Given a real numbers $y_i$ with the particular property that $\sum_i y_i$ is integer, find integer numbers $x_i$ which are close to $y_i$ ($\left|x_i - y_i\right| < 1 \forall i$), and have identical marginal sum, sum(x) == sum(y).

Usage

roundfixS(x, method = c("offset-round", "round+fix", "1greedy"))

Arguments

x
a numeric vector which must sum to an integer
method
character string specifying the algorithm to be used.

Value

  • a numeric vector, say r, of the same length as x, but with integer values and fulfulling sum(r) == sum(x).

Details

Without hindsight, it may be surprising that all three methods give identical results (in all situations and simulations considered), notably that the idea of mass shifting employed in the iterative "1greedy" algorithm seems equivalent to the much simpler idea used in "offset-round".

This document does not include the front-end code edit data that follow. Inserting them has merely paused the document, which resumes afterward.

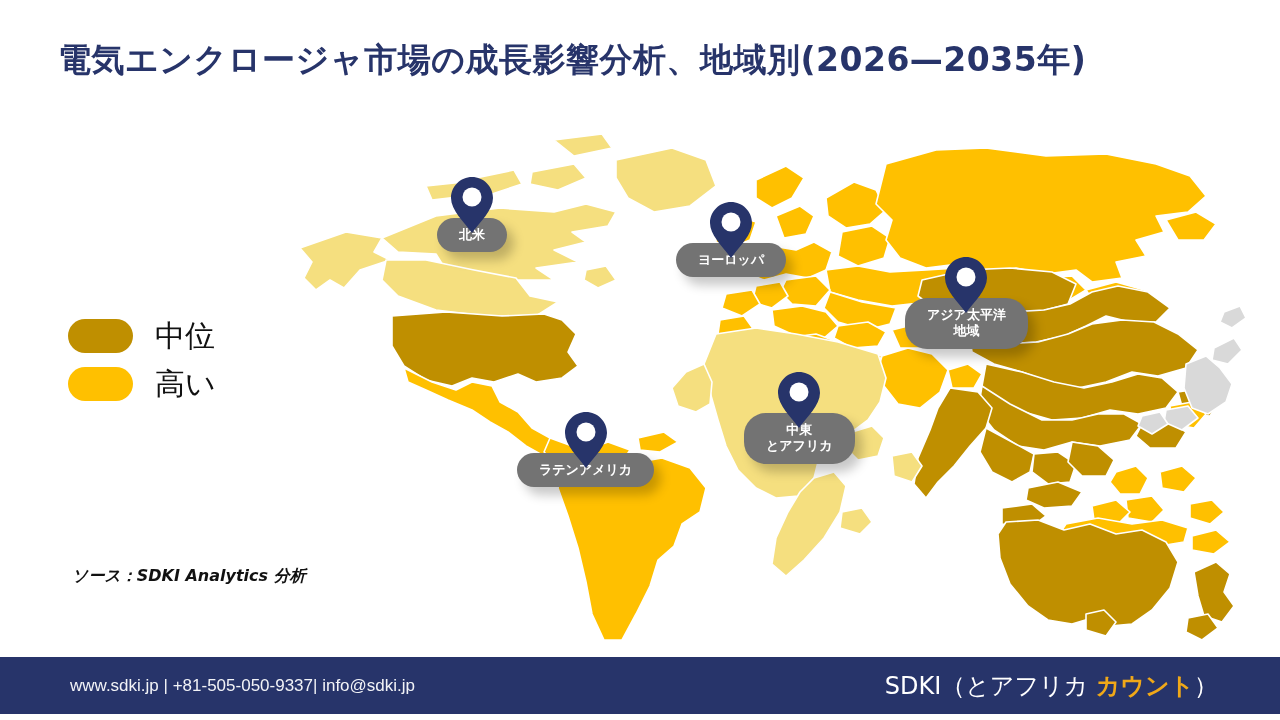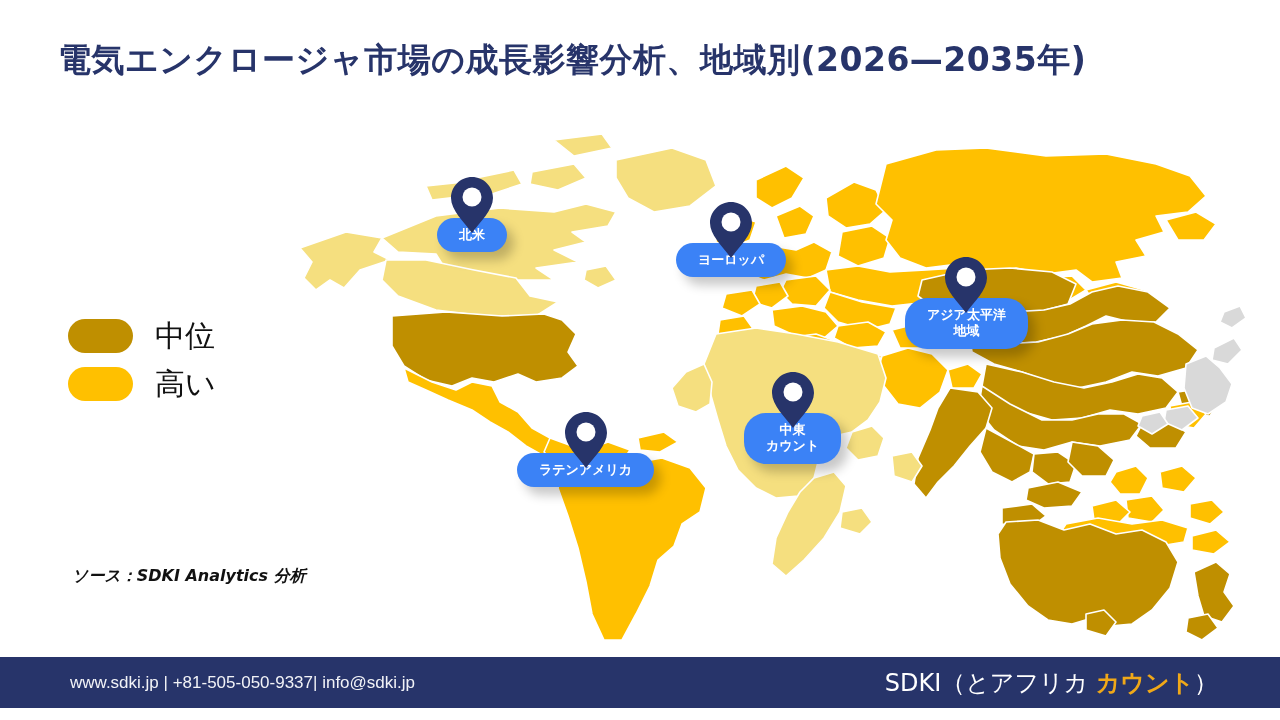--- a/index.html
+++ b/index.html
@@ -42,33 +42,33 @@
   .map-wrap svg{display:block;width:960px;height:520px;}
 
   
   .pin{position:absolute;}
   .pin .marker{
     position:relative;width:44px;height:58px;margin:0 auto;z-index:3;
   }
   .pin .marker svg{display:block;}
   .pill{
     position:relative;margin-top:-16px;
-    background:#3b82f6;border-radius:22px;
+    background:#737373;border-radius:22px;
     color:#ffffff;text-align:center;
     padding:9px 22px;
     font-size:13px;font-weight:bold;line-height:1.25;
     font-family:"DejaVu Sans","Liberation Sans",sans-serif;
     box-shadow:7px 8px 11px rgba(0,0,0,0.22);
     white-space:pre-line;
     z-index:2;
   }
 
   
   .footer{
-    position:absolute;left:0;top:657px;width:1280px;height:51px;
+    position:absolute;left:0;top:657px;width:1280px;height:57px;
     background:#27346a;
   }
   .footer-contact{
     position:absolute;left:70px;top:50%;transform:translateY(-50%);
     color:#f2f3f7;font-size:17px;
     font-family:"Liberation Sans","DejaVu Sans",sans-serif;
   }
   .footer-brand{
     position:absolute;right:62px;top:50%;transform:translateY(-50%);
     color:#ffffff;font-size:24px;white-space:nowrap;
@@ -239,21 +239,21 @@
   </div>
 
   <div class="pin" style="left:744px;top:371px;">
     <div class="marker">
       <svg width="44" height="58" viewBox="0 0 44 58">
           <path d="M22 1 C10.4 1 1 10.4 1 22 C1 34 14 46 22 57 C30 46 43 34 43 22 C43 10.4 33.6 1 22 1 Z" fill="#27346a"></path>
           <circle cx="22" cy="21" r="9.5" fill="#ffffff"></circle>
         </svg>
     </div>
     <div class="pill">中東
-カウント</div>
+とアフリカ</div>
   </div>
 
   <div class="pin" style="left:517px;top:411px;">
     <div class="marker">
       <svg width="44" height="58" viewBox="0 0 44 58">
           <path d="M22 1 C10.4 1 1 10.4 1 22 C1 34 14 46 22 57 C30 46 43 34 43 22 C43 10.4 33.6 1 22 1 Z" fill="#27346a"></path>
           <circle cx="22" cy="21" r="9.5" fill="#ffffff"></circle>
         </svg>
     </div>
     <div class="pill">ラテンアメリカ</div>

I am pretty sure that these algorithms solve the $L_p$ optimization problem, $\min_x \left\|y - x\right\|_p$, typically for all $p \in [1,\infty]$ simultaneously, but have not bothered to find a formal proof.

See Also

round etc

Examples

Run this code
## trivial example
kk <- c(0,1,7)
stopifnot(identical(kk, roundfixS(kk))) # failed at some point

x <- c(-1.4, -1, 0.244, 0.493, 1.222, 1.222, 2, 2, 2.2, 2.444, 3.625, 3.95)
sum(x) # an integer
r <- roundfixS(x)
stopifnot(all.equal(sum(r), sum(x)))
m <- cbind(x=x, `r2i(x)` = r, resid = x - r, `|res|` = abs(x-r))
rbind(m, c(colSums(m[,1:2]), 0, sum(abs(m[,"|res|"]))))

chk <- function(y) {
  cat("sum(y) =", format(S <- sum(y)),"")
  r2  <- roundfixS(y, method="offset")
  r2. <- roundfixS(y, method="round")
  r2_ <- roundfixS(y, method="1g")
  stopifnot(all.equal(sum(r2 ), S),
            all.equal(sum(r2.), S),
            all.equal(sum(r2_), S))
  all(r2 == r2. && r2. == r2_) # TRUE if all give the same result
}

makeIntSum <- function(y) {
   n <- length(y)
   y[n] <- ceiling(y[n]) - (sum(y[-n]) %% 1)
   y
}
set.seed(11)
y <- makeIntSum(rnorm(100))
chk(y)

## nastier example:
set.seed(7)
y <- makeIntSum(rpois(100, 10) + c(runif(75, min= 0, max=.2),
                                   runif(25, min=.5, max=.9)))
chk(y)

for(i in 1:1000)
    stopifnot(chk(makeIntSum(rpois(100, 10) +
                             c(runif(75, min= 0, max=.2),
                               runif(25, min=.5, max=.9)))))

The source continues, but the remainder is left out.